Records for processing START

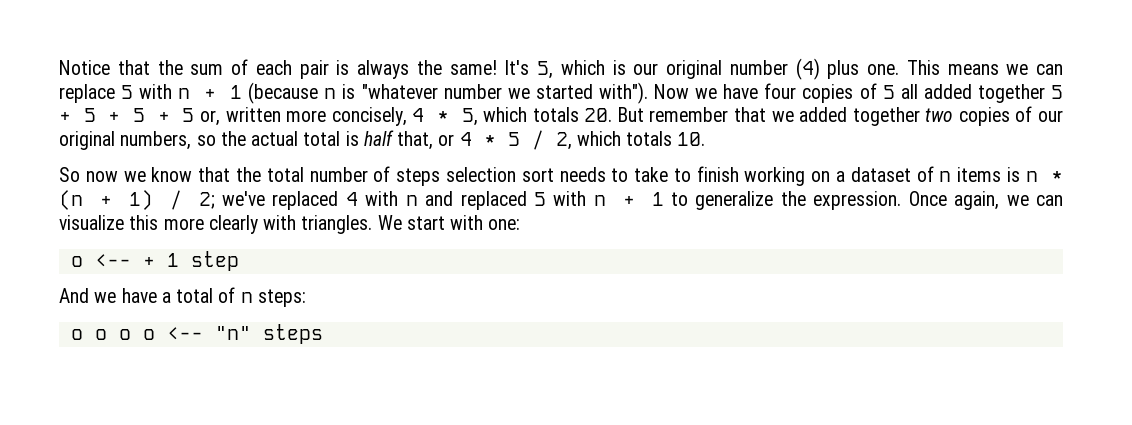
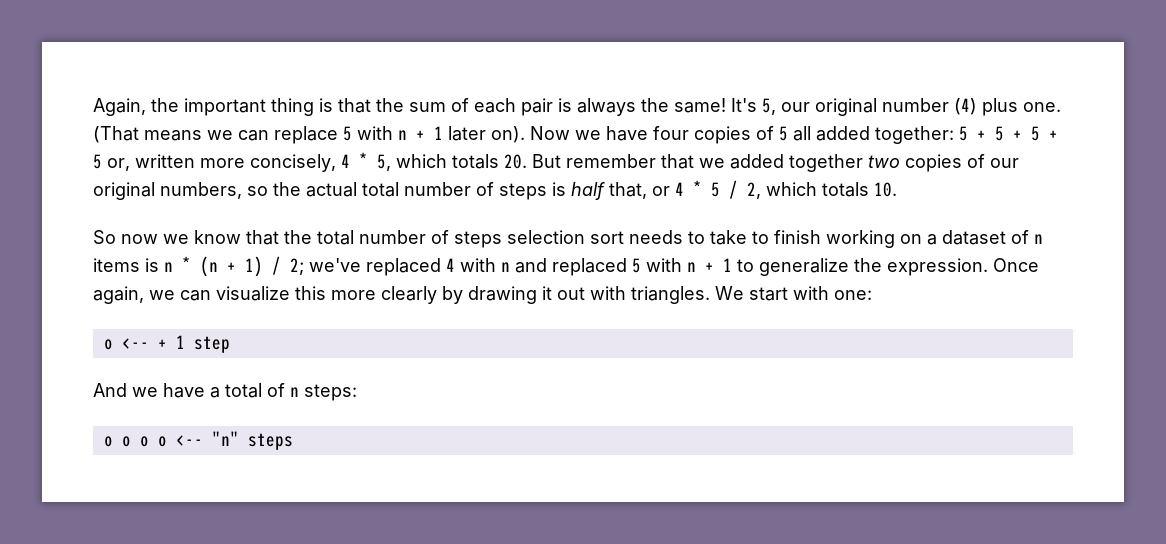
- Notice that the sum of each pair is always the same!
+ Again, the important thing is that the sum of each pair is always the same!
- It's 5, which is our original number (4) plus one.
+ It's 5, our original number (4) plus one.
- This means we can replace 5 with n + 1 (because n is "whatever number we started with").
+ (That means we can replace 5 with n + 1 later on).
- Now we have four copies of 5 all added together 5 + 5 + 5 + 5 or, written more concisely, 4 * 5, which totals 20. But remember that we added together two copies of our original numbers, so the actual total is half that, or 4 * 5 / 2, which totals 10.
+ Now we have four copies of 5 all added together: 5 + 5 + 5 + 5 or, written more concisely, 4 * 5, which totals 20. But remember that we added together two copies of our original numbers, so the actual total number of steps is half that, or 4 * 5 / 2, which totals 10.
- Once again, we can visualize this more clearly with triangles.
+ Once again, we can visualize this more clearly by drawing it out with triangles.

Records for processing END
Records for processing START

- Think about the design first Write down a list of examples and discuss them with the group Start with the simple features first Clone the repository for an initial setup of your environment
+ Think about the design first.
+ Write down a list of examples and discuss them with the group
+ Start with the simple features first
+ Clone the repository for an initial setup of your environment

Records for processing END

Copy, exactly and only, the lines above that begin with the one containing "- Notice that" and finish with the one containing "1 later on).".

Response area.
- Notice that the sum of each pair is always the same!
+ Again, the important thing is that the sum of each pair is always the same!
- It's 5, which is our original number (4) plus one.
+ It's 5, our original number (4) plus one.
- This means we can replace 5 with n + 1 (because n is "whatever number we started with").
+ (That means we can replace 5 with n + 1 later on).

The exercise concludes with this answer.